=== Provided records ===
════════════════
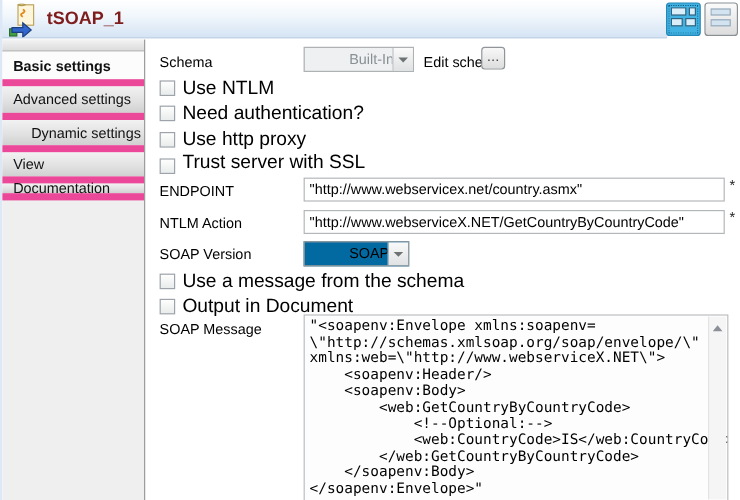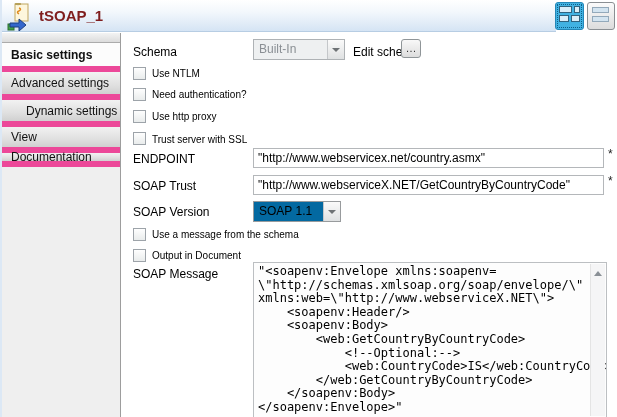--- a/index.html
+++ b/index.html
@@ -37,7 +37,7 @@
   .main { position:absolute; left:122px; top:33px; width:495px; height:384px; background:#fff; }
   .flabel { position:absolute; left:11px; font-size:12px; color:#000; white-space:nowrap; }
 
-  .combo { position:absolute; display:flex; height:21px; border:1px solid #aeb2b5; background:#eef0f1; }
+  .combo { position:absolute; display:flex; height:21px; border:1px solid #aeb2b5; background:#eef0f1;padding-left:32px; }
   .combo .ctext { flex:1; font-size:12px; padding:2px 0 0 5px; white-space:nowrap; overflow:hidden; }
   .combo.disabled .ctext { color:#8a8f94; }
   .combo.enabled { border:1px solid #989b9d; background:#0369a1; }

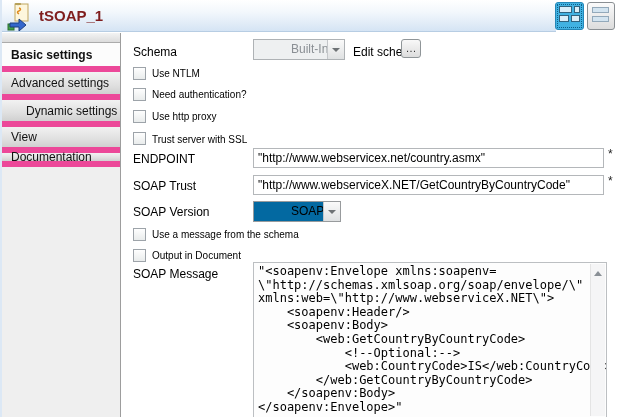--- a/index.html
+++ b/index.html
@@ -53,7 +53,7 @@
   .cbrow { position:absolute; left:11px; display:flex; align-items:center; height:15px; }
   .cbox { width:13px; height:13px; border:1px solid #9da3a9; background:linear-gradient(180deg,#fefefe,#e9ecec);
     margin-right:6px; flex:0 0 auto; cursor:pointer; }
-  .cblabel { font-size:10px; color:#000; white-space:nowrap; }
+  .cblabel { font-size:16px; color:#000; white-space:nowrap; }
 
   .tinput { position:absolute; left:131px; width:351px; height:20px; border:1px solid #b4b7ba;
     font-family:"Liberation Sans", sans-serif; font-size:12px; padding:0 4px; color:#000; background:#fff; }

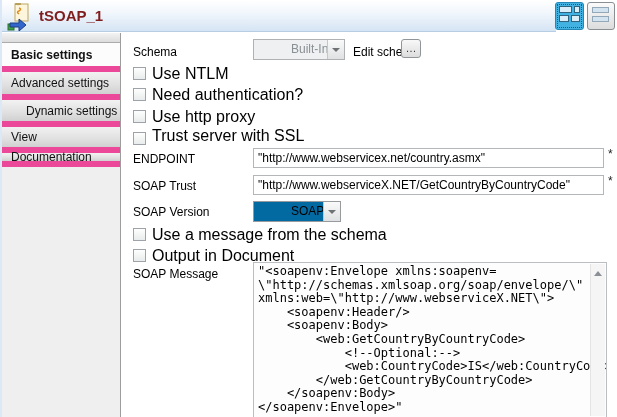--- a/index.html
+++ b/index.html
@@ -158,7 +158,7 @@
     <input class="tinput" style="top: 115px;" value="&quot;http://www.webservicex.net/country.asmx&quot;">
     <span class="star" style="top:114px;">*</span>
 
-    <span class="flabel" style="top:146px;">SOAP Trust</span>
+    <span class="flabel" style="top:146px;">NTLM Action</span>
     <input class="tinput" style="top: 142px;" value="&quot;http://www.webserviceX.NET/GetCountryByCountryCode&quot;">
     <span class="star" style="top:141px;">*</span>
════════════════
=== How to complete this task ===
Your task is to retype all the entries exactly and leave out any pictures.

=== Result of this exercise ===
--- a/index.html
+++ b/index.html
@@ -37,7 +37,7 @@
   .main { position:absolute; left:122px; top:33px; width:495px; height:384px; background:#fff; }
   .flabel { position:absolute; left:11px; font-size:12px; color:#000; white-space:nowrap; }
 
-  .combo { position:absolute; display:flex; height:21px; border:1px solid #aeb2b5; background:#eef0f1; }
+  .combo { position:absolute; display:flex; height:21px; border:1px solid #aeb2b5; background:#eef0f1;padding-left:32px; }
   .combo .ctext { flex:1; font-size:12px; padding:2px 0 0 5px; white-space:nowrap; overflow:hidden; }
   .combo.disabled .ctext { color:#8a8f94; }
   .combo.enabled { border:1px solid #989b9d; background:#0369a1; }

--- a/index.html
+++ b/index.html
@@ -53,7 +53,7 @@
   .cbrow { position:absolute; left:11px; display:flex; align-items:center; height:15px; }
   .cbox { width:13px; height:13px; border:1px solid #9da3a9; background:linear-gradient(180deg,#fefefe,#e9ecec);
     margin-right:6px; flex:0 0 auto; cursor:pointer; }
-  .cblabel { font-size:10px; color:#000; white-space:nowrap; }
+  .cblabel { font-size:16px; color:#000; white-space:nowrap; }
 
   .tinput { position:absolute; left:131px; width:351px; height:20px; border:1px solid #b4b7ba;
     font-family:"Liberation Sans", sans-serif; font-size:12px; padding:0 4px; color:#000; background:#fff; }

--- a/index.html
+++ b/index.html
@@ -158,7 +158,7 @@
     <input class="tinput" style="top: 115px;" value="&quot;http://www.webservicex.net/country.asmx&quot;">
     <span class="star" style="top:114px;">*</span>
 
-    <span class="flabel" style="top:146px;">SOAP Trust</span>
+    <span class="flabel" style="top:146px;">NTLM Action</span>
     <input class="tinput" style="top: 142px;" value="&quot;http://www.webserviceX.NET/GetCountryByCountryCode&quot;">
     <span class="star" style="top:141px;">*</span>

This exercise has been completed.